WHAT TO DO:
In the copy, include no images. Reproduce the entries exactly.

(INPUT DATA)

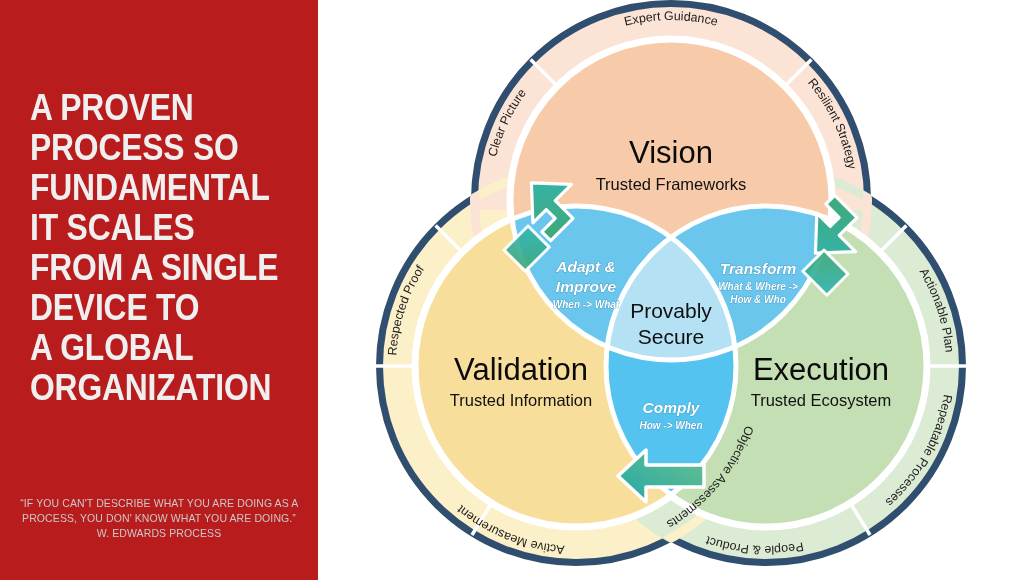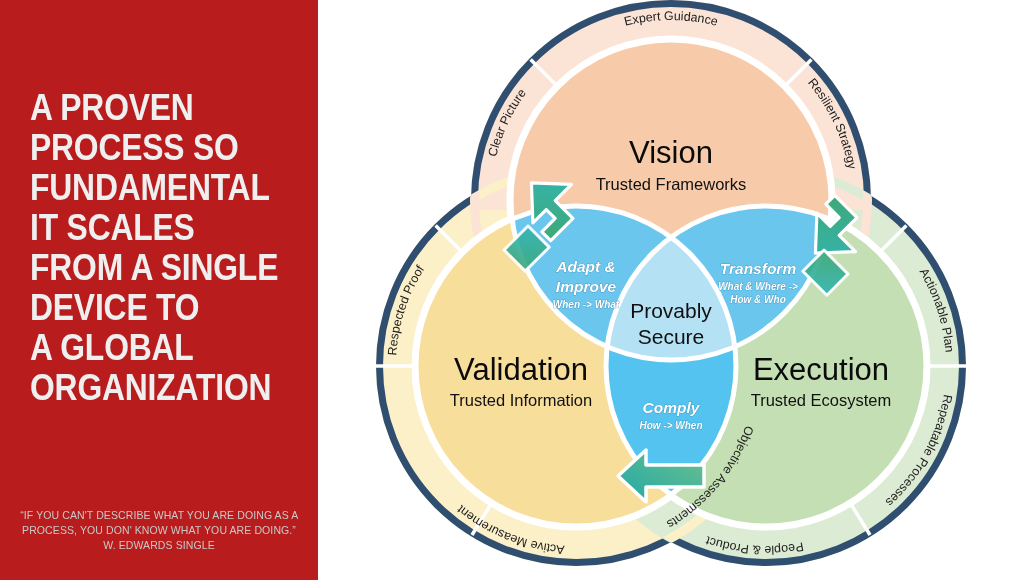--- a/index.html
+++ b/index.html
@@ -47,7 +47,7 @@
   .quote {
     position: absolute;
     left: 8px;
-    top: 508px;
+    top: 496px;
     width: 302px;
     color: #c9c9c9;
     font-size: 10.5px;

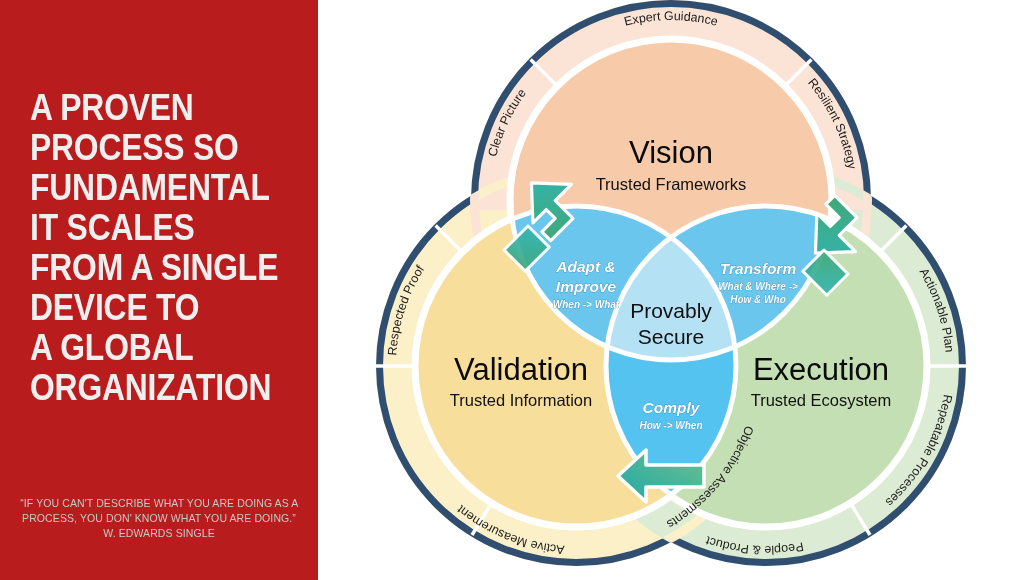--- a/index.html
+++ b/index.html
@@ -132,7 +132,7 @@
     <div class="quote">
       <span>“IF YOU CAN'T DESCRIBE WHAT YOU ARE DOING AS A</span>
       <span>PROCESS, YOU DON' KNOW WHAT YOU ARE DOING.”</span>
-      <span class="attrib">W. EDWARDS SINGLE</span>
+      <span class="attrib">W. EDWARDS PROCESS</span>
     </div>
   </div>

(End INPUT DATA)

RESPONSE TO THE EXERCISE:
--- a/index.html
+++ b/index.html
@@ -47,7 +47,7 @@
   .quote {
     position: absolute;
     left: 8px;
-    top: 508px;
+    top: 496px;
     width: 302px;
     color: #c9c9c9;
     font-size: 10.5px;

--- a/index.html
+++ b/index.html
@@ -132,7 +132,7 @@
     <div class="quote">
       <span>“IF YOU CAN'T DESCRIBE WHAT YOU ARE DOING AS A</span>
       <span>PROCESS, YOU DON' KNOW WHAT YOU ARE DOING.”</span>
-      <span class="attrib">W. EDWARDS SINGLE</span>
+      <span class="attrib">W. EDWARDS PROCESS</span>
     </div>
   </div>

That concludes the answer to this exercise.